Kriya: $10M TVL, same bug, quietly patched after the Cetus meltdown.
Flow X: $4.6M TVL, same bug, silently fixed in the aftermath.
Turbo Finance: $10.3M TVL, vulnerable code present but unused - a loaded gun with the safety off.
As Verichains grimly noted: "dead code is not safe code."
To their credit, Kriya and Flow X rapidly addressed the situation and apparently deployed fixes once alerted.
Turbo? They claim their “smart contracts are independent of Cetus and the exploit method would not have been possible on Turbos.”
Suddenly that "out of scope" audit excuse takes on new meaning.
How many protocols audited everything except the shared math library everyone was using?
It's like checking every window in the house while leaving the front door wide open because "that's the door vendor's responsibility."
Verichains found three. Are there others in the wild?
Verichains and the Sui Network team deserve credit for one thing: they moved fast to identify and alert other protocols once the pattern was discovered.
But that's like praising the fire department for arriving quickly to a fire that building codes should have prevented.
Three protocols. Same vulnerability. $24.6 million in combined TVL sitting on the same ticking time bomb. And these are just the ones we know about.
Everybody else getting their code checked?

One token. One formula. One denominator approaching zero. $223 million gone.
Cetus Protocol didn't just lose $223 million to bad math - they revealed that multiple Sui protocols were running on the same broken mathematical foundations.
They built their sophisticated DEX, got their premium audits, secured their institutional backing, then watched a single SCA token turn their entire protocol into confetti.
The attackers didn't just hack Cetus - they just did the math homework that nobody else bothered to check.
While Sui validators hit the emergency brakes and froze most of the loot, $60 million still walked out the door with the composure of someone who knew exactly what they were doing.
Decentralization? That died the moment validators collectively decided to quarantine an address.
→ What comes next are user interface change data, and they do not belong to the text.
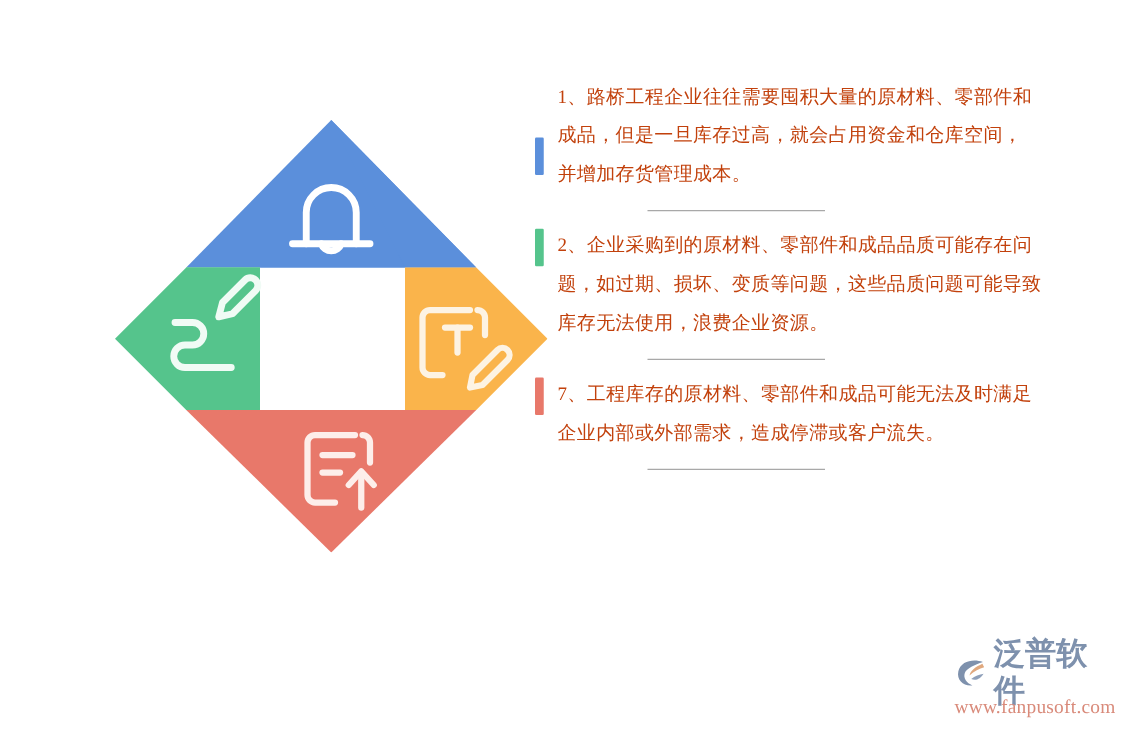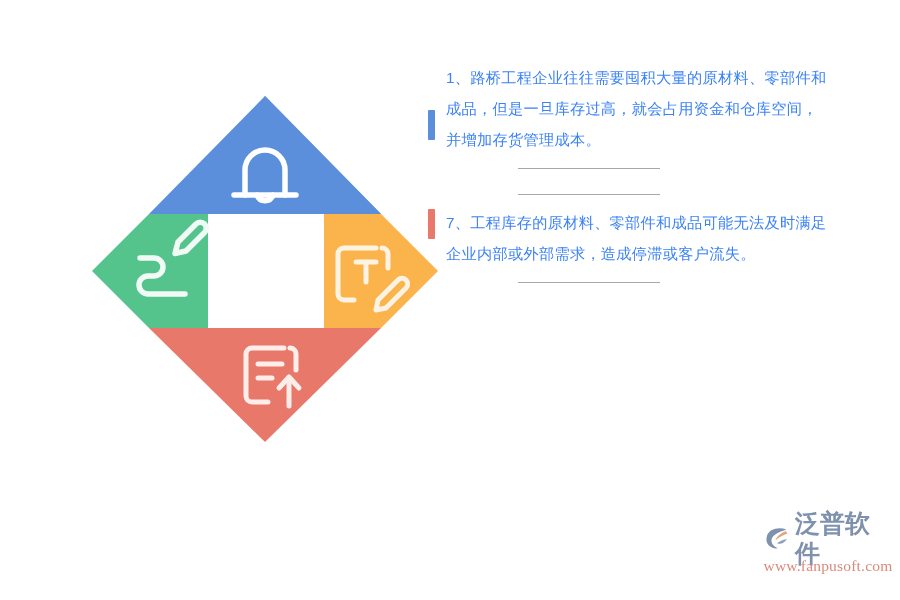--- a/index.html
+++ b/index.html
@@ -50,10 +50,10 @@
   .para-text {
     font-size: 15.2px;
     line-height: 31px;
-    color: #3b82f6;
+    color: #c2410c;
     letter-spacing: 0.3px;
     white-space: pre-wrap;
-    font-family: Liberation Sans, sans-serif;
+    font-family: Liberation Serif, serif;
   }
   .divider-wrap {
     height: 26px;

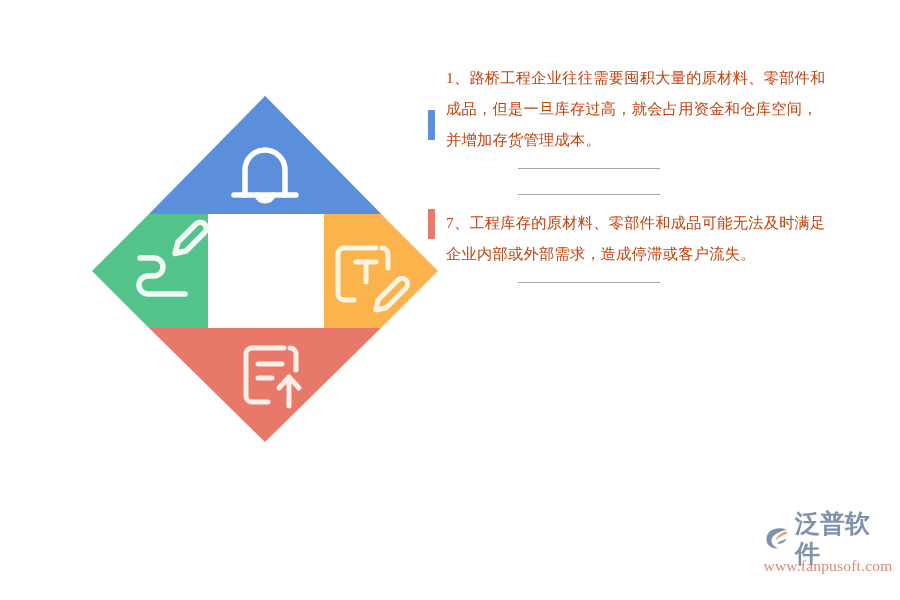--- a/index.html
+++ b/index.html
@@ -170,6 +170,12 @@
     <div class="divider" style="background: rgb(168, 168, 168);"></div>
   </div>
 
+  <div class="para-block">
+    <span class="accent-bar" style="top: 2px; background: rgb(85, 196, 140);"></span>
+    <div class="para-text">2、企业采购到的原材料、零部件和成品品质可能存在问
+题，如过期、损坏、变质等问题，这些品质问题可能导致
+库存无法使用，浪费企业资源。</div>
+  </div>
 
   <div class="divider-wrap">
     <div class="divider" style="background: rgb(168, 168, 168);"></div>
Turns out "code is law" has an asterisk: unless we really need that money back.
Here's the kicker: when your auditors shrug and say "out of scope" after a quarter-billion-dollar meltdown, and your Plan B involves publicly begging hackers to accept a $6 million tip, then escalating to a $5 million bounty when they ghost you, you're not running a protocol - you're running a very expensive math tutoring service.
When multiple protocols share the same broken mathematical foundations, you don't have isolated incidents - you have systemic risk with a large price tag.
The real audit wasn't done by Zellic or Movebit or Otter - it was done by an anonymous mathematician who invoiced for $60 million.
The three-act tragedy of Cetus...
Act 1: "We got exploited for $223 million"
Act 2: "We'll pay you to give it back"
Act 3: "Oh god, who else has the same bug?"
When your security depends on hoping nobody checks the math - is it security or just prayer?